Хозяин отведал щей, с отвращением сплюнул.
— Кто стряпал?
Дворовой съёжился, ожидая удара.
— Так-то потчуете бояр!
Сжав кулаки, возбуждённо вышел из терема, изо всех сил хлопнув дверью.
В сенях он сразу изменился. Гнев исчез с лица. Блудливыми мышатами выглянули из узких щёлок серые глаза. Пальцем поманил холопа.
— Мирошку!
Холоп метнулся по лестнице вниз.
Боярин прислушался к шуму, долетавшему из терема, перекосил лицо.
— Погоди ужо, пёс поганый! Попируешь!
Неслышно вошёл в сени Мирошка, поклонился в пояс.
Василий Артемьевич прищурился.
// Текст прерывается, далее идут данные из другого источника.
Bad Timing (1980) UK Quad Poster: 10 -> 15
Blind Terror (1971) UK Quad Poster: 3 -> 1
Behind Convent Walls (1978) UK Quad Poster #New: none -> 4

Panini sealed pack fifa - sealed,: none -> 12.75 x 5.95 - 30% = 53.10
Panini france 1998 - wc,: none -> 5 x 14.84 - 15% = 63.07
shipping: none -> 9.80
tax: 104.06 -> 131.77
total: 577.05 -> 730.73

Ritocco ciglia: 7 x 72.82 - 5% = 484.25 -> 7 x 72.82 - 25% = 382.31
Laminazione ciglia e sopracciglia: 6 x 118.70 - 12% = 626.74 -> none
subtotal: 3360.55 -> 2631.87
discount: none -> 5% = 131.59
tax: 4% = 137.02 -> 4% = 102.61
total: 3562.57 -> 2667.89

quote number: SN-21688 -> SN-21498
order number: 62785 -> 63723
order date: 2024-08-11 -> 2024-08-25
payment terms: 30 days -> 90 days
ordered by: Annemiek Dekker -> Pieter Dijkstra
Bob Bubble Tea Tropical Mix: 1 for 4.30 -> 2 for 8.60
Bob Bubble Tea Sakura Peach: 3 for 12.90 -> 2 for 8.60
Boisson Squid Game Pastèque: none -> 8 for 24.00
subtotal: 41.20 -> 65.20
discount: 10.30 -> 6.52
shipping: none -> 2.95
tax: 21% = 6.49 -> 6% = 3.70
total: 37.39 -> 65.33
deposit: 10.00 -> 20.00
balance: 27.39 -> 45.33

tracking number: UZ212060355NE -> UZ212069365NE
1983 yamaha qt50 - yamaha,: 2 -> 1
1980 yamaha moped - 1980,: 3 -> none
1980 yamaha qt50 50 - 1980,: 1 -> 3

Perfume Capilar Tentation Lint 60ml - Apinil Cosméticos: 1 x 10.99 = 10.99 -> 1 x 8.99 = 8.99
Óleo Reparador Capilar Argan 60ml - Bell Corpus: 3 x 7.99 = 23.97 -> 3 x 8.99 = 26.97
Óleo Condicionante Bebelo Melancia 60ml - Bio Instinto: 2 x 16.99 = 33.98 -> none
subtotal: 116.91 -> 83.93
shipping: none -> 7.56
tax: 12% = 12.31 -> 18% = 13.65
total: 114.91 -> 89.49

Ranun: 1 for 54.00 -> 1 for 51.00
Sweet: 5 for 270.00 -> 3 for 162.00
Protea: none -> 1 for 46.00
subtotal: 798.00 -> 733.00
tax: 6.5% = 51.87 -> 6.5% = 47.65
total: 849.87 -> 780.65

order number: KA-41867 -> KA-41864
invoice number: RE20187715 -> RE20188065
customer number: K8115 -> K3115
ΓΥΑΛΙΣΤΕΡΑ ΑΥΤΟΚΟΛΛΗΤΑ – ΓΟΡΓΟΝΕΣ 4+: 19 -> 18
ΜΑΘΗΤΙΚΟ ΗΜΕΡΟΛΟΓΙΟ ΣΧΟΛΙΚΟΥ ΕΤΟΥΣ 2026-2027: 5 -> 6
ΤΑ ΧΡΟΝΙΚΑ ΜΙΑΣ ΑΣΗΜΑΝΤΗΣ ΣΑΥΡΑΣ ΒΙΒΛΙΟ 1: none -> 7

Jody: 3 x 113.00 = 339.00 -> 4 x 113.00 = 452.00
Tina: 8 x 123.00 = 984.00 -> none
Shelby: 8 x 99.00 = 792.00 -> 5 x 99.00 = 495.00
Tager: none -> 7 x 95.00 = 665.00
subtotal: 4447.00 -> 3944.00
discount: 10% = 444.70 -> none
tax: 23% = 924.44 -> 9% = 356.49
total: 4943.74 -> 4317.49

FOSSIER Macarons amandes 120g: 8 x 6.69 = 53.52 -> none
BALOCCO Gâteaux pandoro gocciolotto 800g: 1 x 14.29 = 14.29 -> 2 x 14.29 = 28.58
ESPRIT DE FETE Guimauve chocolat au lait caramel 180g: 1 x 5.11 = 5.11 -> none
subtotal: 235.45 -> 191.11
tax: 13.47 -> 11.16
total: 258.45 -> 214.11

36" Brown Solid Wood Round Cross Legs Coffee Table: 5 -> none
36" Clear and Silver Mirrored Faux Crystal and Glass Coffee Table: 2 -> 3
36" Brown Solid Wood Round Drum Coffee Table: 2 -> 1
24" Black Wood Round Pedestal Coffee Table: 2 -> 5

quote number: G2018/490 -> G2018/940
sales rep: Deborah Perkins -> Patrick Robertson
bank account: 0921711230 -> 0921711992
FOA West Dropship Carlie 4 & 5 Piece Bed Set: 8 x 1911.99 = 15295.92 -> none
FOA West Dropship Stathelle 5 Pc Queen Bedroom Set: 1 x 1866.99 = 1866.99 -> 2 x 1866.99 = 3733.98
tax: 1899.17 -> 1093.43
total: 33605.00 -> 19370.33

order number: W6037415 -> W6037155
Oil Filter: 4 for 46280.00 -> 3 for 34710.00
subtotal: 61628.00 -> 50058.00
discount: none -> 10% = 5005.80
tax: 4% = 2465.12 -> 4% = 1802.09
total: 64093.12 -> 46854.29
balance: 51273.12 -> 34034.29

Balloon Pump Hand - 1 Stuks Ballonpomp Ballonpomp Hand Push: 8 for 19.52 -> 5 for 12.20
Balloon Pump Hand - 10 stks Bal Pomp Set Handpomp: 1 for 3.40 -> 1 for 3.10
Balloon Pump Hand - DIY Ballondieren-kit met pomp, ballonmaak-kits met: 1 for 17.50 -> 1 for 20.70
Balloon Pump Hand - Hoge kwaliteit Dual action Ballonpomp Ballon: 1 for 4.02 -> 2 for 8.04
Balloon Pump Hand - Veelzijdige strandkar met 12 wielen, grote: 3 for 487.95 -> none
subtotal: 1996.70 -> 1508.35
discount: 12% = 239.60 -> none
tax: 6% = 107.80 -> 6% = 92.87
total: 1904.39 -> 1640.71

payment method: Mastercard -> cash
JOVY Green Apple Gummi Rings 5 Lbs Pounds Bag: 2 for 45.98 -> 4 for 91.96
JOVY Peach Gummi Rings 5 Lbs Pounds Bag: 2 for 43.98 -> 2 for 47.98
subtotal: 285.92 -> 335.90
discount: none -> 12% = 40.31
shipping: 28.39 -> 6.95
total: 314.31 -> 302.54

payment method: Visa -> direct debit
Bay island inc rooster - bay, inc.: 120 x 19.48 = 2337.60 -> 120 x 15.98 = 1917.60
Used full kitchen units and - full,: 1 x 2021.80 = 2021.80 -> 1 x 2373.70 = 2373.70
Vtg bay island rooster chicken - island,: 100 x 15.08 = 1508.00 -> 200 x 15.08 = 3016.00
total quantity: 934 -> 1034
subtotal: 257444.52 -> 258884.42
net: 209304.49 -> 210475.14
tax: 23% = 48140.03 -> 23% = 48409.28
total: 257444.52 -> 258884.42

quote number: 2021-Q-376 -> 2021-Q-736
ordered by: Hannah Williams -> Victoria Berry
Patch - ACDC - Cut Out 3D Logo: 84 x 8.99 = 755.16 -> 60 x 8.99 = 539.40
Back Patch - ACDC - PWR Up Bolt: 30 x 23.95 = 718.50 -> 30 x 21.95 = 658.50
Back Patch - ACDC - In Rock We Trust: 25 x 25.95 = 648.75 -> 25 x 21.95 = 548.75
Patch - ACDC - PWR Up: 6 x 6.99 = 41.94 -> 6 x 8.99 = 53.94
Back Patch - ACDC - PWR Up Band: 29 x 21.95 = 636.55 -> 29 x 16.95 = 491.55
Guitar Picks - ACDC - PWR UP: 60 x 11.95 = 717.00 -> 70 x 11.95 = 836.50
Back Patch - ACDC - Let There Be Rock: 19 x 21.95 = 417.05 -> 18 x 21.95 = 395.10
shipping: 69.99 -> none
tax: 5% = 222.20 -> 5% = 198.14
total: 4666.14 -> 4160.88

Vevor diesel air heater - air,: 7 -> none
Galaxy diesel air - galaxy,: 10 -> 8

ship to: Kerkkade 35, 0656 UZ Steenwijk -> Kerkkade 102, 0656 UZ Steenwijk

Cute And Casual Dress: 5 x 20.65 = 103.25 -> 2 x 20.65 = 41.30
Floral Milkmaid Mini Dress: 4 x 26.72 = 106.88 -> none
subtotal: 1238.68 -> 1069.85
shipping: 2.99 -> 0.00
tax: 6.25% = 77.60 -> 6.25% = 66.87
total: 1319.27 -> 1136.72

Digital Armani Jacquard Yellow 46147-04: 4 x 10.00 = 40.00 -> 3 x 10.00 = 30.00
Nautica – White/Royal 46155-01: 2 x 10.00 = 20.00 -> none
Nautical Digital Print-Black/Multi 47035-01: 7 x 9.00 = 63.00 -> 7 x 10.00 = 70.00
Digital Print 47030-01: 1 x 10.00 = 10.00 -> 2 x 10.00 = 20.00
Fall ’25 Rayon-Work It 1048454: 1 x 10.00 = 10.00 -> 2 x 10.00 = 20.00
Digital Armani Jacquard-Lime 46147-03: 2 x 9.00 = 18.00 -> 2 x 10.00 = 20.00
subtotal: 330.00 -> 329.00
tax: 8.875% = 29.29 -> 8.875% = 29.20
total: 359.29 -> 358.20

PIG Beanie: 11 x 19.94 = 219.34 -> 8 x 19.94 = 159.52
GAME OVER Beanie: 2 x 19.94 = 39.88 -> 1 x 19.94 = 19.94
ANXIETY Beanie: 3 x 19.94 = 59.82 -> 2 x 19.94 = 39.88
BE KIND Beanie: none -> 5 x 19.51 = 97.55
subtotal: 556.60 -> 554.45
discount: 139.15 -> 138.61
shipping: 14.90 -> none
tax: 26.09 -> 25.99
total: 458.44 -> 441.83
Приказчик тряхнул русою копной волос, пальцем вытер губы, склонился низко.
— Можешь единым духом?
— Коль твоя воля, могу.
Курлятев наклонился к уху Мирошки, что-то быстро, захлёбываясь, зашептал.
Едва боярин кончил, приказчик подобострастно улыбнулся и тотчас же неслышно исчез.
Василий Артемьевич неторопливо пошёл к гостям.
— Разладились смерды мои. Воли много. Плеть, видно, коротка.
Погрозился.
— Ужо проведают, как потчевать бояр. — И приветливо добавил: — А ковши-то пусты. Аль недохват вина?
Налил всем, поклонился Лупатову.
— Отведай, сосед.
Заставил выпить до дна.
В углу у двора Мирошка торопил ловчих; оглядел хозяйским глазом коней.
— Будет чесаться. Садись. Готово.
Пересчитал людей, трижды перекрестился.
— С Богом!
Один за другим, шагом выехали со двора. За пустырём поравнялись, построились. Приказчик махнул рукой. Пришпорили коней, помчались.
За лесом показалась убогая деревушка и на пригорке — лупатовская усадебка.
ГЛАВА II
Никишка сидел в углу заброшенного, полуразрушенного амбара, на чурке, перед чучелом вороны. Было тихо. Сквозь щели балок лениво просачивался серый полусвет. Пахло мохом, грибною сыростью и прелой кожей.
Никишка что-то строго обдумывал. Взгляд его застыл на распростёртом вороньем крыле. Изредка он чертил в воздухе тонкими пальцами, и тогда быстро шевелились сухие губы, а лицо болезненно вытягивалось и стыло. Привычным движением руки он достал с самодельного станка бечёвку, перевязанную в равных промежутках узелками, и уголёк. Приложив бечеву к крылу, отсчитал пять узелков, измерил длину чучела, сложил бечеву вдвое. Снова быстро зашевелил губами, что-то высчитывая. Наконец раздумчиво поднялся, крестиками отметил на стене результаты вычислений, остановился перед рогожей, прибитой к поперечному бревну у потолка.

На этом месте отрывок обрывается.